Description of the task:
Within the records, find every line that includes the word "space" and copy it.
*** Opening Entries shown ***
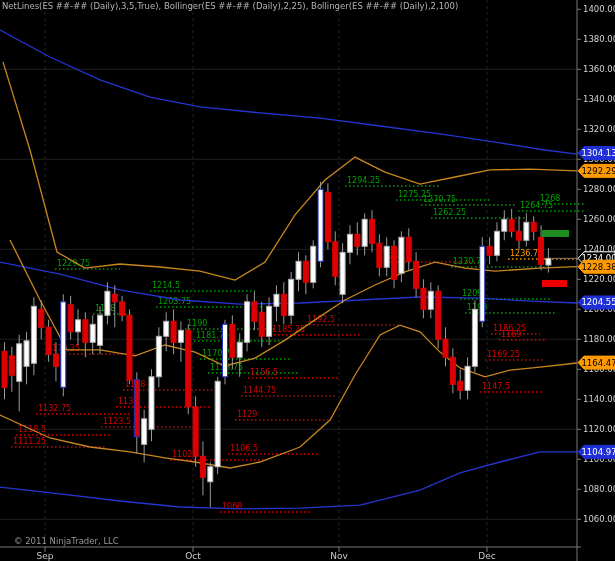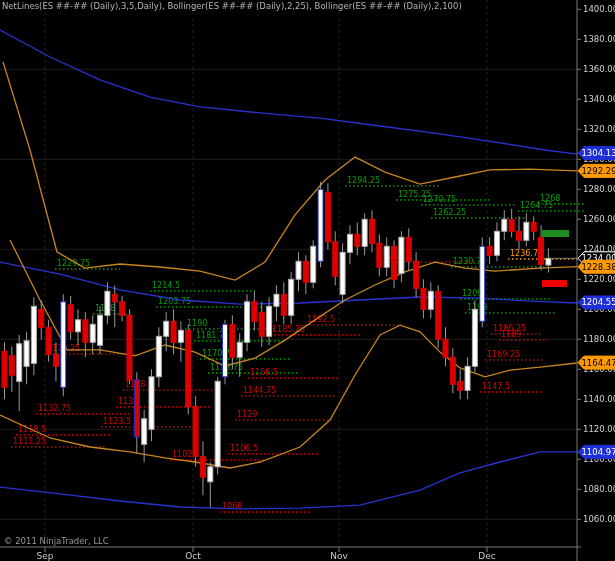--- a/index.html
+++ b/index.html
@@ -1,27 +1,27 @@
 <!DOCTYPE html>
 <html><head>
 <meta charset="utf-8">
 <style>
   html,body{margin:0;padding:0;background:#000;}
   .chart-window{position:relative;width:615px;height:561px;background:#000;overflow:hidden;
     font-family:"DejaVu Sans",sans-serif;}
   .title-label{position:absolute;left:2px;top:1px;font-size:8.5px;color:#b4b4b4;white-space:nowrap;z-index:5;}
-  .copyright-label{position:absolute;left:4px;top:536px;font-size:8.5px;color:#969696;white-space:nowrap;z-index:5;}
+  .copyright-label{position:absolute;left:14px;top:536px;font-size:8.5px;color:#969696;white-space:nowrap;z-index:5;}
   svg{position:absolute;left:0;top:0;}
   text{font-family:"DejaVu Sans",sans-serif;}
 </style>
 </head>
 <body>
 
 <div class="chart-window">
-  <div class="title-label">NetLines(ES ##-## (Daily),3,5,Daily), Bollinger(ES ##-## (Daily),2,25), Bollinger(ES ##-## (Daily),2,100)</div>
+  <div class="title-label">NetLines(ES ##-## (Daily),3,5,True), Bollinger(ES ##-## (Daily),2,25), Bollinger(ES ##-## (Daily),2,100)</div>
   <svg id="chart-svg" width="615" height="561" viewBox="0 0 615 561">
       <rect x="0" y="0" width="615" height="561" fill="#000000"></rect>
       <line x1="0" y1="519.3" x2="577" y2="519.3" stroke="#1e1e1e" stroke-width="1"></line>
       <line x1="0" y1="429.3" x2="577" y2="429.3" stroke="#1e1e1e" stroke-width="1"></line>
       <line x1="0" y1="339.3" x2="577" y2="339.3" stroke="#1e1e1e" stroke-width="1"></line>
       <line x1="0" y1="249.3" x2="577" y2="249.3" stroke="#1e1e1e" stroke-width="1"></line>
       <line x1="0" y1="159.3" x2="577" y2="159.3" stroke="#1e1e1e" stroke-width="1"></line>
       <line x1="0" y1="69.30000000000001" x2="577" y2="69.30000000000001" stroke="#1e1e1e" stroke-width="1"></line>
       <line x1="45" y1="0" x2="45" y2="547" stroke="#232323" stroke-dasharray="3,3"></line>
       <line x1="193" y1="0" x2="193" y2="547" stroke="#232323" stroke-dasharray="3,3"></line>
*** Closing Entries shown ***
Exercise solution:
   .title-label{position:absolute;left:2px;top:1px;font-size:8.5px;color:#b4b4b4;white-space:nowrap;z-index:5;}
-  .copyright-label{position:absolute;left:4px;top:536px;font-size:8.5px;color:#969696;white-space:nowrap;z-index:5;}
+  .copyright-label{position:absolute;left:14px;top:536px;font-size:8.5px;color:#969696;white-space:nowrap;z-index:5;}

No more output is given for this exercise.